What's my end game in all this? I want to know if anyone else out there who has a train layout of whatever size attempts to stick to the O the same way I do. Granted my water tower is probably not to code, but I also do not have a G.I. Joe action figure working on my loading dock.
I have seen in person, not just YouTube, very few train layouts. My favorite so far is the Colorado Railroad Museum. Why? Size. The thing covers an entire warehouse. Along the way there are all kinds of displays involving lumber yards, lighted signs, tunnels that go east when you enter and west when you come out the other side, a lot of work went into this. Not to mention the electrical set up that had to be figured out to make it all work.
However. The dreaded however.
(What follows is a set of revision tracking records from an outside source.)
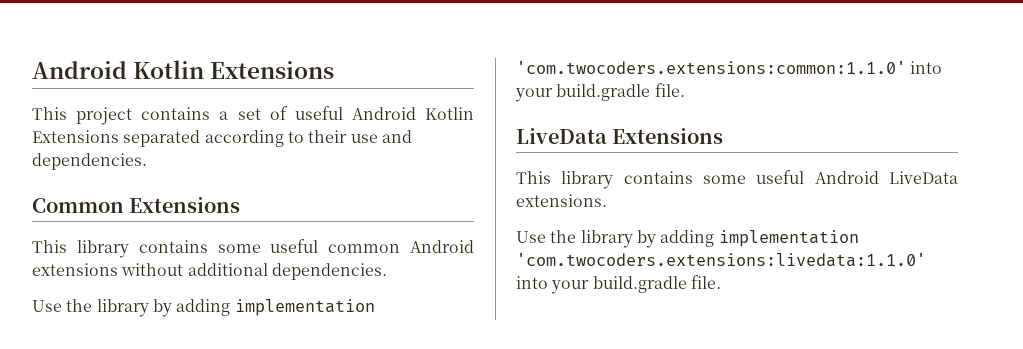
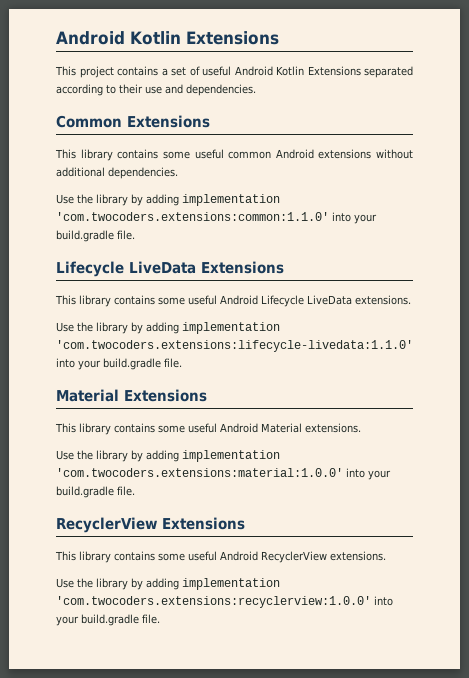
- LiveData Extensions
+ Lifecycle LiveData Extensions
- This library contains some useful Android LiveData extensions.
+ This library contains some useful Android Lifecycle LiveData extensions.
- Use the library by adding implementation 'com.twocoders.extensions:livedata:1.1.0' into your build.gradle file.
+ Use the library by adding implementation 'com.twocoders.extensions:lifecycle-livedata:1.1.0' into your build.gradle file.
+ Material Extensions
+ This library contains some useful Android Material extensions.
+ Use the library by adding implementation 'com.twocoders.extensions:material:1.0.0' into your build.gradle file.
+ RecyclerView Extensions
+ This library contains some useful Android RecyclerView extensions.
+ Use the library by adding implementation 'com.twocoders.extensions:recyclerview:1.0.0' into your build.gradle file.

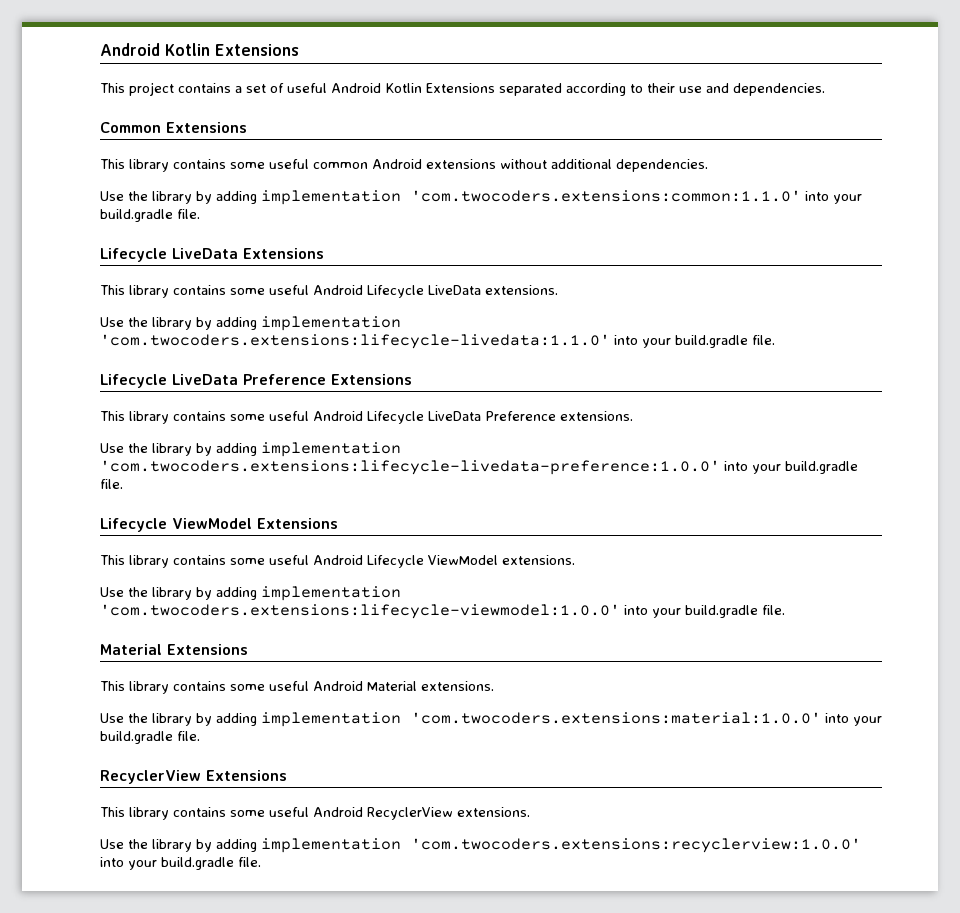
+ Lifecycle LiveData Preference Extensions
+ This library contains some useful Android Lifecycle LiveData Preference extensions.
+ Use the library by adding implementation 'com.twocoders.extensions:lifecycle-livedata-preference:1.0.0' into your build.gradle file.
+ Lifecycle ViewModel Extensions
+ This library contains some useful Android Lifecycle ViewModel extensions.
+ Use the library by adding implementation 'com.twocoders.extensions:lifecycle-viewmodel:1.0.0' into your build.gradle file.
Praise the layout then send it to its room for getting a B instead of an A. Scale integrity along the route, as I watched through the lens of a camera placed in the various cabs of the locomotives, seems to always take on an air of necessity, rather than an air of detail integrity. Lionel, MTH, Atlas, Bachmann, whoever makes Locomotives, Rolling Stock, Track, Buildings, People, Signs, and the various carnival rides and moving pieces props they wish to sell to the public, attempt to keep with scale integrity. O scale, as I have come to know it, unless I'm wrong or naive, is 1:48. 1 (inch) on a typical measuring device, equals 48 inches in the O scale system. So one inch equals four feet. Simple. I guess. Based on that, two inches equals eight feet. Yes? No? Maybe? In my experience, just throwing this out there, it appears to be more "guidelines". Model Railroaders in some situations can't possibly stick to the system due to sizing conflicts among the other scale model industries. The company's that make scale model tractors, backhoes, cars, trucks, motorcycles, etc. follow a similar doctrine, but not an exact doctrine. 1:43, 1:50, 1:64. Even when they do, the occassional 1:48 scale Trackhoe or Crane, they almost appear to be the same size as the flat car they would ride upon.
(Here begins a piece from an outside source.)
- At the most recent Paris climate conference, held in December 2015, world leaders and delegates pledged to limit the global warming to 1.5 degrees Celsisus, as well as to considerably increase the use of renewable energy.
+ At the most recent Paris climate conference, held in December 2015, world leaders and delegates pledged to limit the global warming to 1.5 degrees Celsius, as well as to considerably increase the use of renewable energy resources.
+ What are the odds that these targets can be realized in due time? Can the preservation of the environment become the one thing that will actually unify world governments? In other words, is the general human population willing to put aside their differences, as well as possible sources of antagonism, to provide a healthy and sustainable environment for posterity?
One layout I saw on YouTube, which was phenomenal, moving pieces I'd never seen before. Kid climbing a tree, welder repairing a track, smoke and all, guy unloading 4x8 sheets of plywood. Then I'd see a fire truck that was as big or bigger than a locomotive. I've never once seen an O gauge or O scale layout that had a Tonka dump truck sitting in the middle of it, but I have seen my share of layouts that obviously threw caution to the wind when it came to how big the car waiting at the crossing was in comparison to the train going by.
What's my end game in all this? I want to know if anyone else out there who has a train layout of whatever size attempts to stick to the O the same way I do. Granted my water tower is probably not to code, but I also do not have a G.I. Joe action figure working on my loading dock.